The fields of machine learning, data science and AI are always evolving and these skills have an increasing impact
The subjects of data science courses for women and coding in Python. It does not require any previous knowledge or experience as it starts right from the basics. However, unlike some other very entry-level courses, it does progress to some actual practical instruction in Python and, particularly usefully, its Sci-Kit learn framework, a very popular tool for academic and enterprise-level data exploration and mining.
This means that practically anyone can upgrade their employability and career prospects by learning the fundamental theory and practical skills needed for data science. And luckily, there’s a ton of resources about data science courses for women to do that.
Some of these might require payment at the end of the course if they want official certification or accreditation of completing the course, but the learning material is freely available for everyone who wants to level up their data knowledge and skills.
1. Data Science Crash Course, John Hopkins University (Coursera):
Designed to give a “fluff-free” overview of what data science courses for women, how it works, and what it can be used to do. This course offers an introduction to the technical side of data science but is particularly aimed at understanding the “big picture” for those who need to manage data scientists or data science work.

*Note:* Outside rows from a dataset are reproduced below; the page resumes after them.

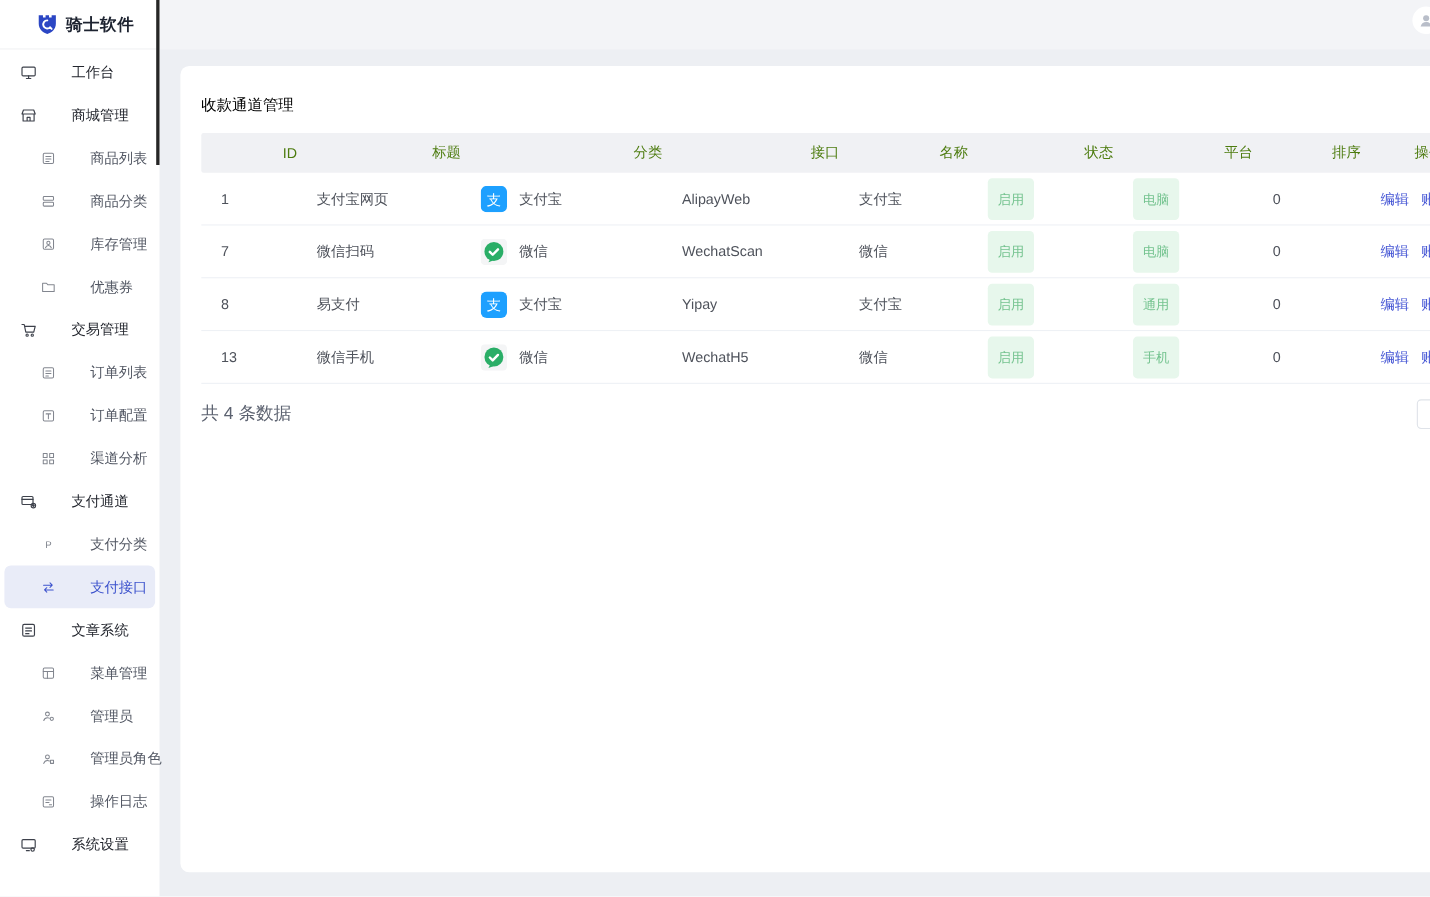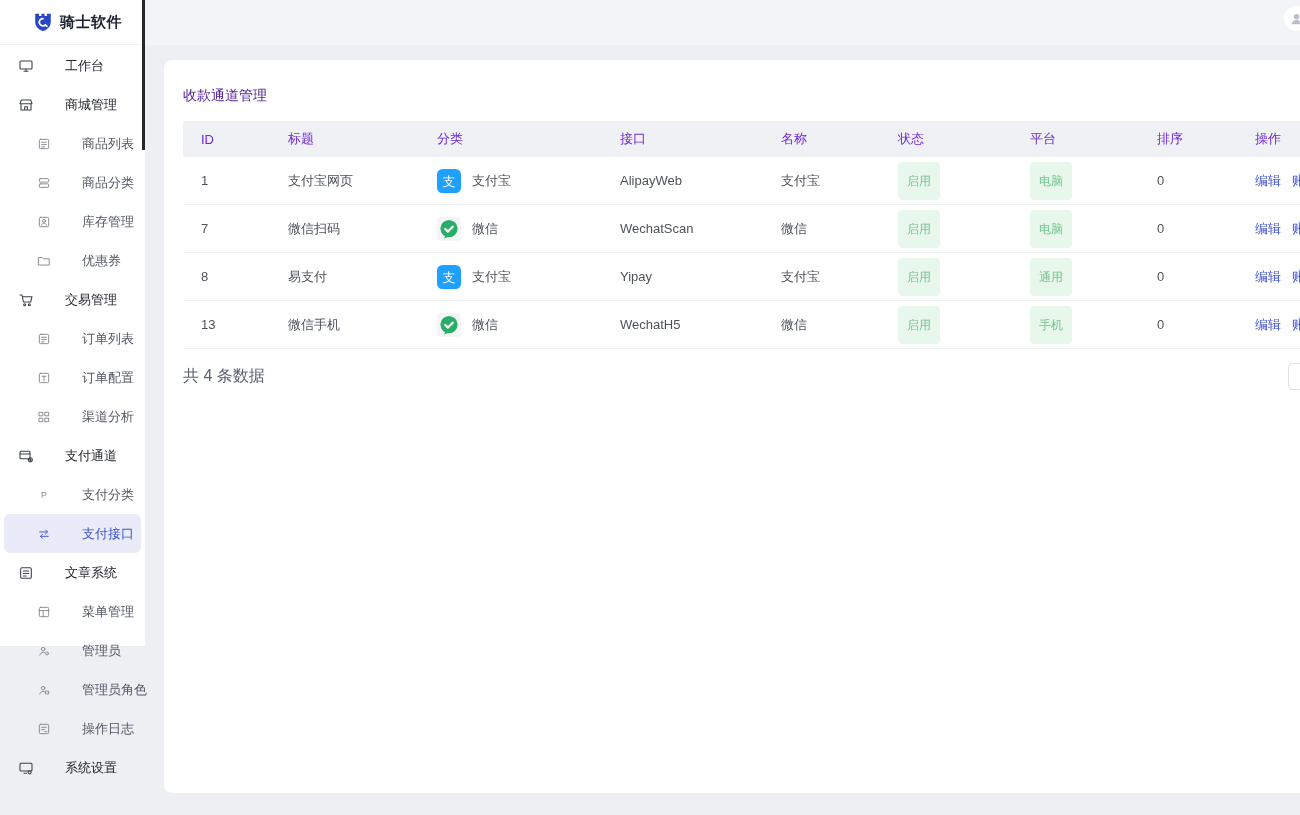"骑士软件" .sidebar { height: 646px -> 815px }
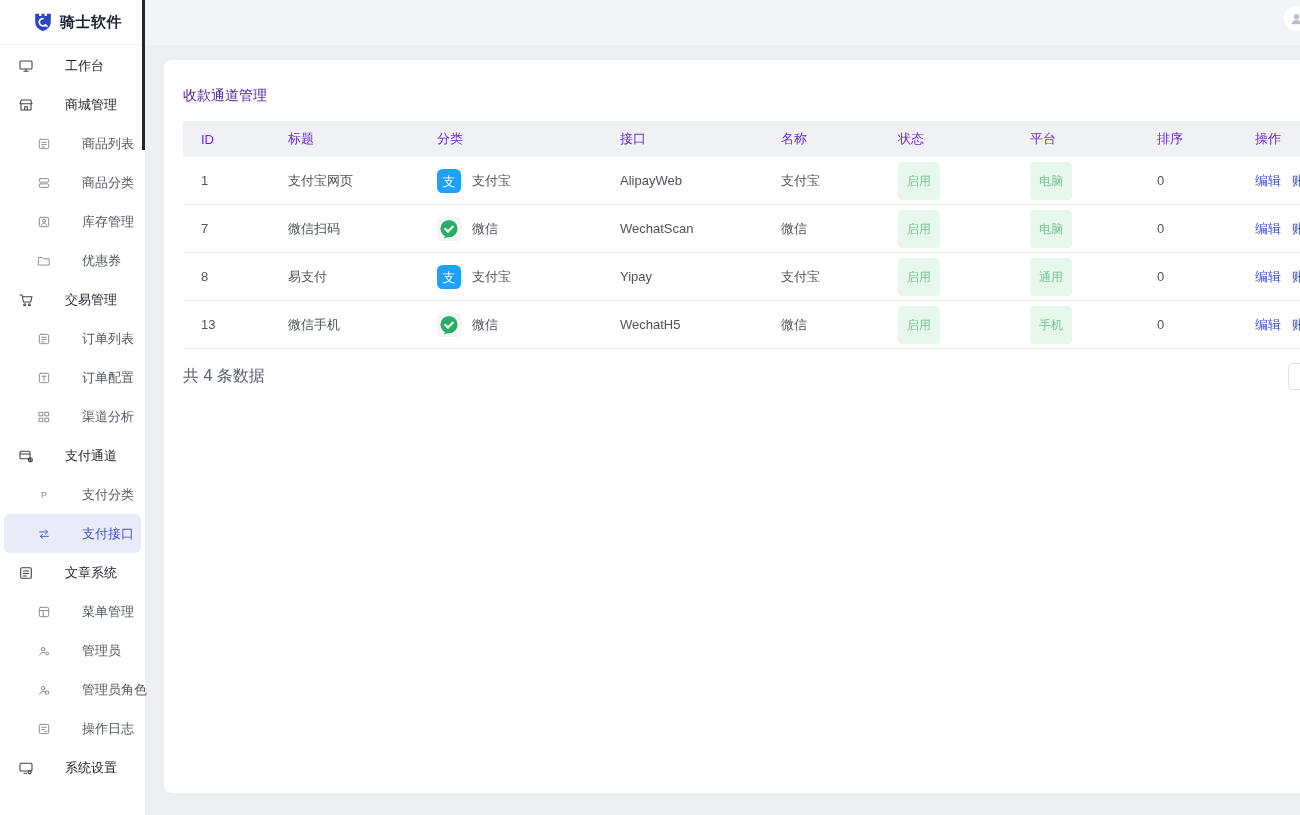"收款通道管理" .card-title { color: #4c1d95 -> #000000 }
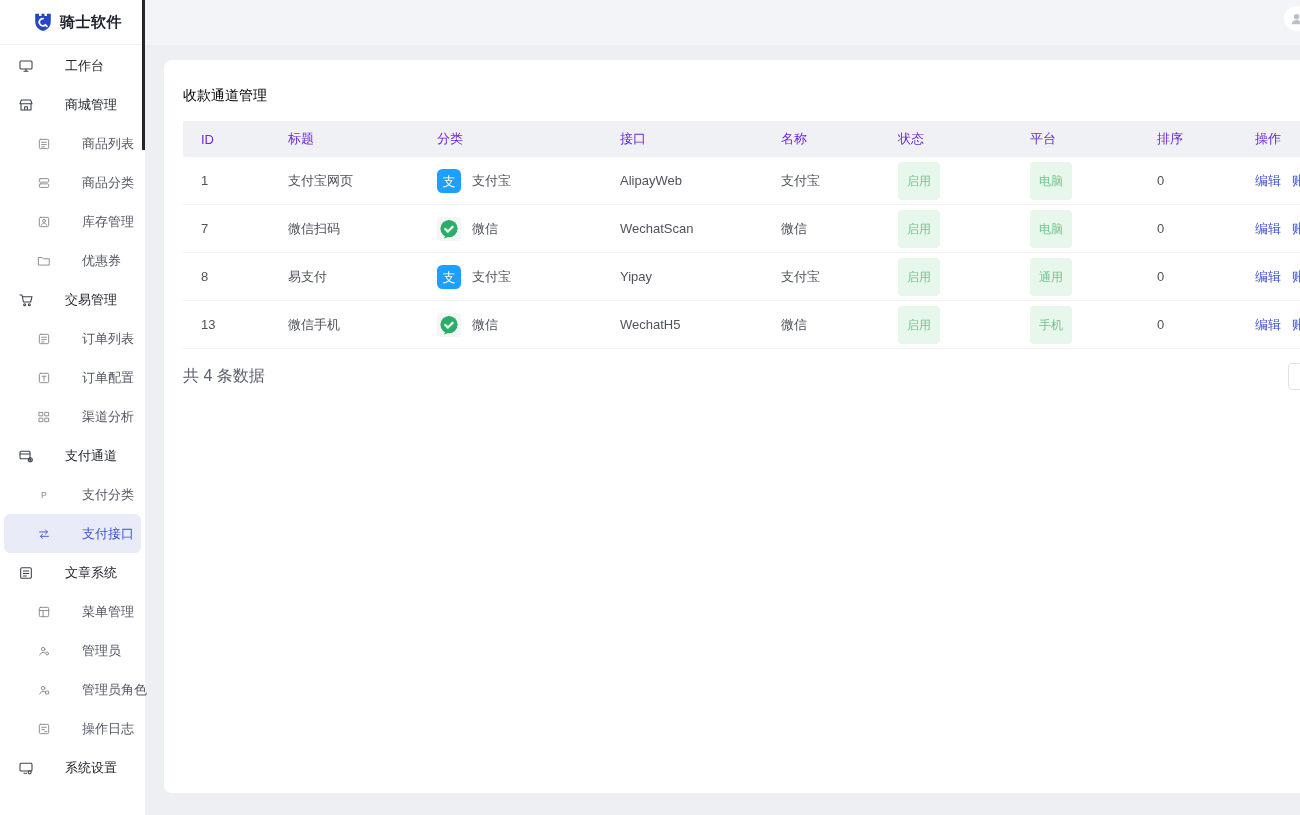"ID" .t-head .th { color: #6d28d9 -> #4d7c0f; text-align: none -> right }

It’s a relatively short course consisting of just one module that can be completed in under a week and serves as a great introduction for those who want to learn the terminology and understand how to build a data science strategy, without necessarily needing detailed instructions on using the technical tools involved.
2. Introduction to Data Science (Revised) – Alison:
A completely free course that breaks down the core topics of the data science courses for women it processes an introduction to machine learning into three modules, each designed to take around three hours to complete, and concluding with an assessment. Once you’ve worked through that, you can choose from several other similarly bite-sized tutorials covering data programming languages, visualization tools, and techniques such as building clustering and regression models.
3. Data Science and Machine Learning Essentials – Microsoft (EdX):
This course, aimed at those wanting to improve their career prospects with a mix of practical and theoretical knowledge, walks you through core concepts and terminology, statistical techniques such as regression, clustering, and classification, and the practical steps needed to build and evaluate models.
As it is a Microsoft course, its cloud-based components focus on the company’s Azure framework, but the concepts that are taught are equally applicable in organizations that are tied to competing cloud frameworks such as AWS. It assumes a basic understanding of R or Python, the two most frequently used programming languages in data science, so it may be useful to look at one of the courses covering those that are mentioned below, first.
4. Learn Data Science – Dataquest:
Although primarily a paid-for platform offering proprietary content, Dataquest offers a number of free introductory modules to anyone who signs up, covering essential topics such as working with data, visualizing data, data mining and constructing algorithms in Python and R. If you want the full, ad-free experience and certification there are monthly subscription options, but there’s more than enough information to get started free of charge.
5. Data Science – Harvard:
All of the class materials and lectures for Harvard’s data science course are made freely available online, so they can be studied at your own pace. You may not end up with a degree from one of the world’s most prestigious universities, but the course is detailed and technical enough to make an expert of you by the end. The course is part of a data science degree and constructed for students who have prior knowledge of, or are also studying, core fields such as programming, maths, and statistics. However, there are enough free resources out there on those subjects to make this a viable option for those outside of academia, if you are dedicated enough.
6. Introduction to Data Science in Python – University of Michigan (Coursera) :
Those wanting to get their hands dirty with some actual coding will soon find out that Python is one of the most commonly used programming languages in the field, and for good reason. It’s relatively simple to learn the basics and can be combined with a number of free, open-source libraries to perform hugely powerful data science operations.
This course serves as a first step along the road, introducing Python functions that are used to prepare and manipulate big datasets as well as the proven techniques for extracting insights from data. It is intended to be completed by spending between three and six hours per week studying or working on exercises, over four weeks.
7. Learn Data Science with R – Ram Reddy (Coursera):
This course led by an established expert in R and data analytics is the first in an in-depth, ten-part tutorial on expert R programming, but also stands on its own as an introduction to the language and a primer on the basics as they relate to data science.
Like Python, R is a totally free and open-source language and environment that has become an accepted standard among data scientists due to its power and flexibility. This course consists of 10 lectures delivered across eight hours of video, and is completely free to follow.